The allegations in the second cause of action are sufficient to support a claim of negligence against the Poughkeepsie City School District on a motion to dismiss under CPLR 3211(a)(7). On such a motion, the Court is limited to examining the pleading to determine whether it slates a cause of action (see Guggenheimer v. Ginzberg, 43 NY2d 268, 275). In examining the sufficiency of the pleading, the Court must accept the facts alleged therein as true and interpret them in the light most favorable to the plaintiff (see Matter of Board of Educ. v. State Educ.Dept., 116 AD2d 939 [3rd Dept. 1986]).

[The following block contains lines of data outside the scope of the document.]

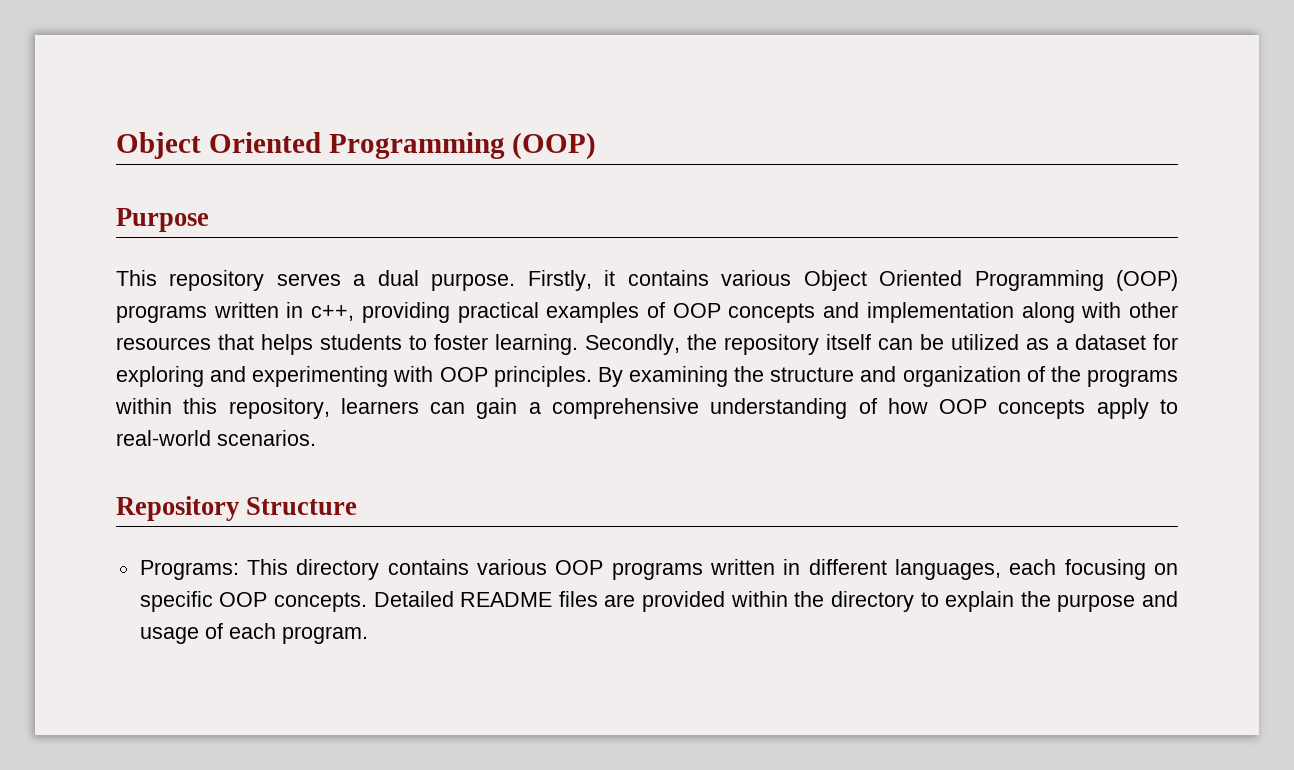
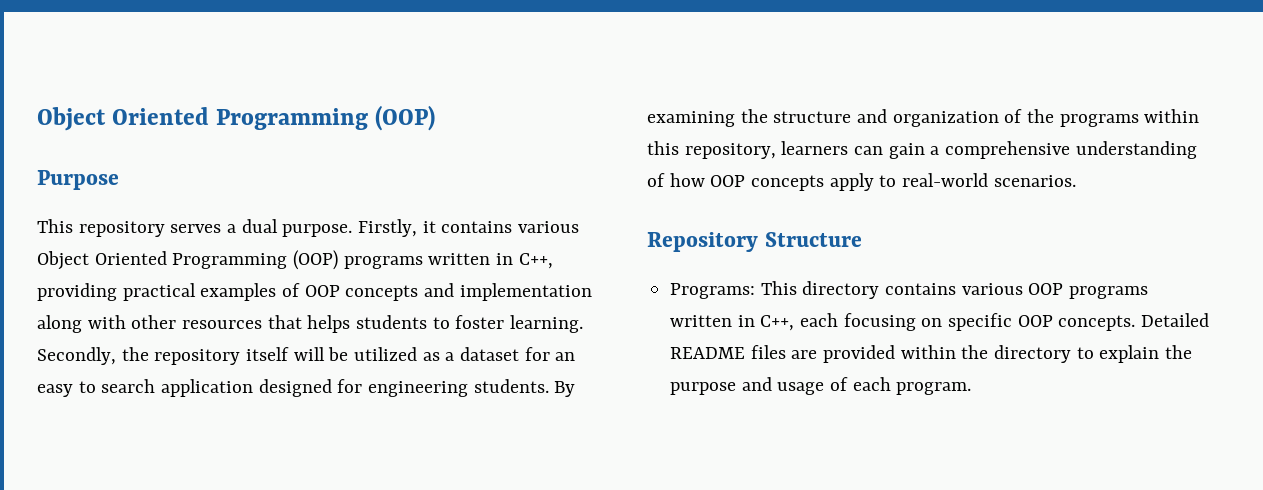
- Firstly, it contains various Object Oriented Programming (OOP) programs written in c++, providing practical examples of OOP concepts and implementation along with other resources that helps students to foster learning.
+ Firstly, it contains various Object Oriented Programming (OOP) programs written in C++, providing practical examples of OOP concepts and implementation along with other resources that helps students to foster learning.
- Secondly, the repository itself can be utilized as a dataset for exploring and experimenting with OOP principles.
+ Secondly, the repository itself will be utilized as a dataset for an easy to search application designed for engineering students.
- Programs: This directory contains various OOP programs written in different languages, each focusing on specific OOP concepts.
+ Programs: This directory contains various OOP programs written in C++, each focusing on specific OOP concepts.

Defendants' motion to dismiss the first cause of action against all defendants is granted. The motion to dismiss the second cause of action is granted as to the individual defendants and denied as to the Poughkeepsie City School District, The third cause of action is dismissed. Cathy Bradford has brought suit only on behalf of W.E., the infant plaintiff and not on her own behalf.
This matter is adjourned to June 27, 2018 at 9:30 a.m. for a pre-trial conference.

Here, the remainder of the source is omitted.